Le 31 juil. 05 à 22:28, Yen-Ju Chen a écrit :

Most of them took fine for me.
I will implement the -xxxAtPath: first and see.

ok

On 7/31/05, Quentin Mathé <[EMAIL PROTECTED]> wrote:

Le 27 juil. 05 à 19:28, Quentin Mathé a écrit :

There will be, but it isn't fully specified, look at
ExtendedWorkspaceKit and CoreObject pages to have some ideas (related
descriptions are still fuzzy I admit ;-)… I have added extra
explanations about EXPersistentObject (virtual file system's unit/
object used by Étoilé) in a new page about Indexing here : <http://
www.dromasoftware.com/etoile/mediawiki/index.php?
title=FogVision_Indexing>

About CoreObject : <http://www.dromasoftware.com/etoile/mediawiki/
index.php?title=CoreObject>
About ExtendedWorkspaceKit : <http://www.dromasoftware.com/etoile/
mediawiki/index.php?title=ExtendedWorkspaceKit>

  The problem is that they are not implemented yet. :D

hehe it could be true.

  I would like to see that LuceneKit can be embedded in other
applications without ExtendedWorkspaceKit and CoreObject.
Therefore, I prefer that LuceneKit can support all these workspace features,
  but not depend on them.

Yes, I agree, however ExtendedWorkspaceKit shouldn't depend on LuceneKit too (because it might be desirable to replace our LuceneKit backend in the future). It should very easy too for GNUstep application using LuceneKit in their own way to become Étoilé native by relying on ExtendedWorkspaceKit (hat explains LuceneKit API tweaks I requested).

- (NSArray *) types;


This method should returns UTIs I think, we would need a custom class
like EXUTI.

  I agree, but we need a specification.

You mean UTI specification or UTI related class specification ?
For UTI specification :
Overview : <http://developer.apple.com/documentation/Carbon/ Conceptual/understanding_utis/index.html> ADC Article : <http://developer.apple.com/macosx/ uniformtypeidentifiers.html>

Is there somebody to write such class ? :-)

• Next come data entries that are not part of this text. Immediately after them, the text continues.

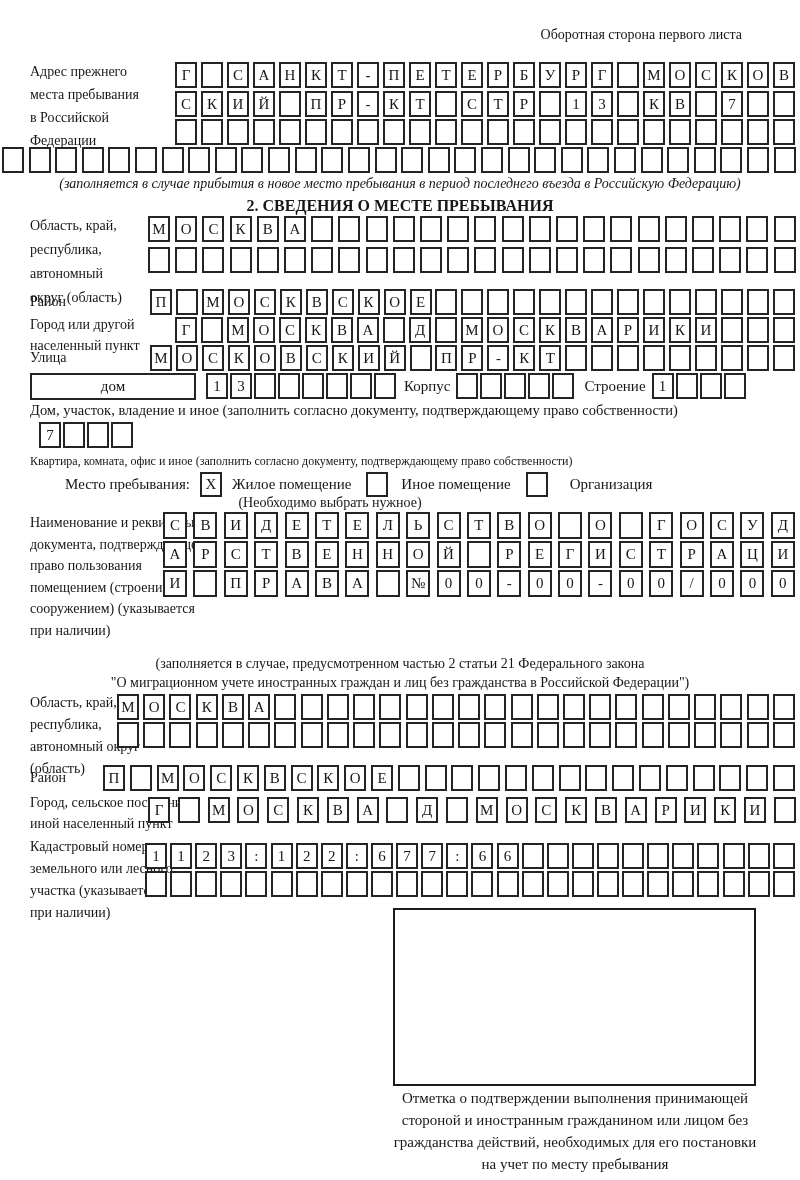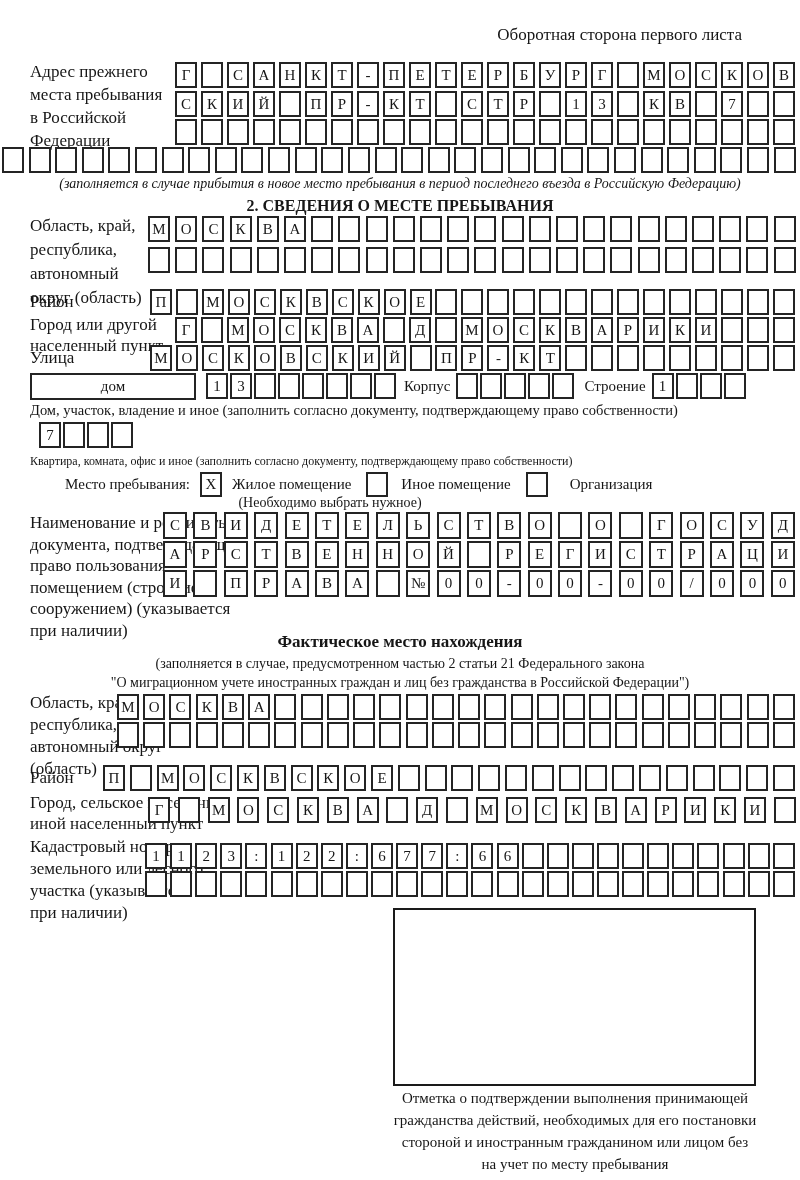--- a/index.html
+++ b/index.html
@@ -8,7 +8,7 @@
     font-family:"Liberation Serif", serif;color:#161616;overflow:hidden;
   }
   .abs{position:absolute;}
-  .lbl{font-size:17px;line-height:22px;white-space:nowrap;}
+  .lbl{font-size:14px;line-height:22px;white-space:nowrap;}
   .center{text-align:center;width:100%;left:0;}
   .bold{font-weight:bold;}
   .cells{position:absolute;display:flex;justify-content:space-between;}

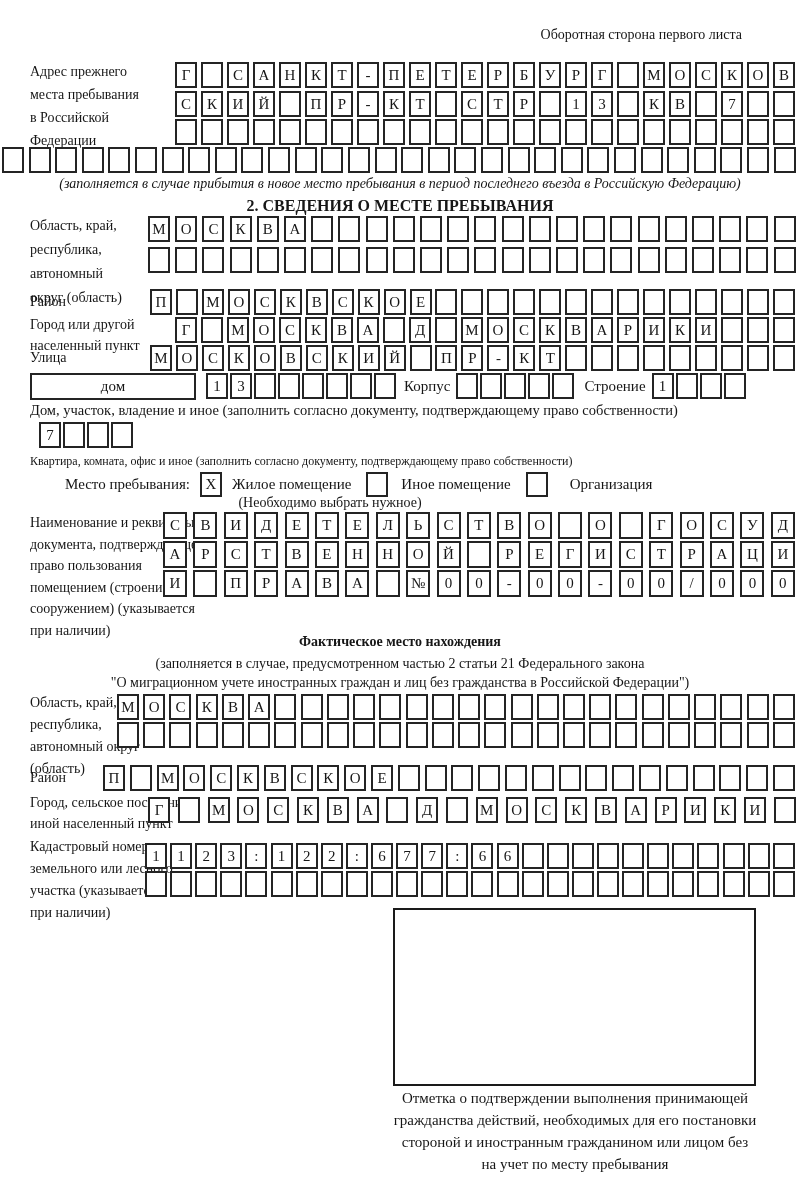--- a/index.html
+++ b/index.html
@@ -437,7 +437,6 @@
       <span class="cell">0</span>
     </div>
 
-  <div class="abs lbl bold center" style="top:631px;">Фактическое место нахождения</div>
   <div class="abs note center lines" style="top:654px;line-height:19px;">
       <div class="line">(заполняется в случае, предусмотренном частью 2 статьи 21 Федерального закона</div>
       <div class="line">"О миграционном учете иностранных граждан и лиц без гражданства в Российской Федерации")</div>

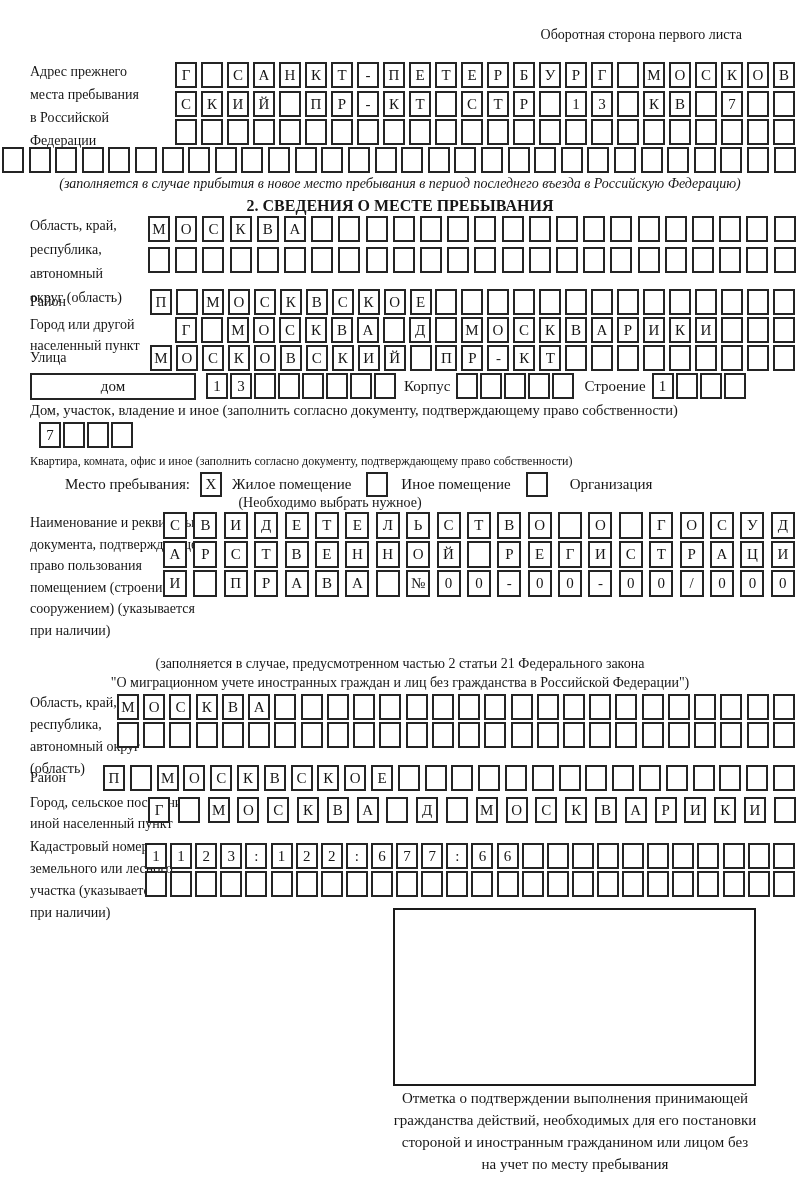--- a/index.html
+++ b/index.html
@@ -630,8 +630,8 @@
   <div class="stamp" style="left:393px;top:908px;width:359px;height:174px;"></div>
   <div class="abs note lines" style="left:355px;top:1087px;width:440px;text-align:center;line-height:22px;font-size:15px;">
       <div class="line">Отметка о подтверждении выполнения принимающей</div>
+      <div class="line">стороной и иностранным гражданином или лицом без</div>
       <div class="line">гражданства действий, необходимых для его постановки</div>
-      <div class="line">стороной и иностранным гражданином или лицом без</div>
       <div class="line">на учет по месту пребывания</div>
     </div>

/** Each kind of data has a key attribute for identification.
* The value for this key attribute must to be unique.
* For example, the keyAttribute of a file is path.
* For contact, it must be something unique.
* This attribute must exists in the attributes return by -
metadataForFile:type:attributes:
*/
- (NSString *) keyAttribute;


Why not call it "identifier" or "uniqueIdentifer"  ? … because every
attribute tends to be a key in an index, it doesn't sound very clear
terminology imho.

  -identifier looks good.

ok, I'm fine with it.

 /** Add path for indexing.

* This is not stored in index, therefore, for each new LCIndexManager,
* it must be set before use LCIndexManager.
* Otherwise, nothing will be indexed.
* If path is a directory, it will index everything within this
directory and its subdirectory.
*/
- (void) addIndexPath: (NSString *) path;
- (void) setIndexPaths: (NSArray *) paths;
- (NSArray *) indexPaths;

We should have:
- (void) addIndexURL: (NSURL *) url;
- (void) addIndexPath: (NSString *) path;
- (void) setIndexURLs: (NSArray *) urls;
- (void) setIndexPaths: (NSArray *) paths;
- (NSArray *) indexURLs;
- (NSArray *) indexPaths;


  Good, but path first. :)

ok. I'm insisting on URL support because Apple is moving away from path to URL for Cocoa more and more. Moreover ExtendedWorkspaceKit will be URL centric too.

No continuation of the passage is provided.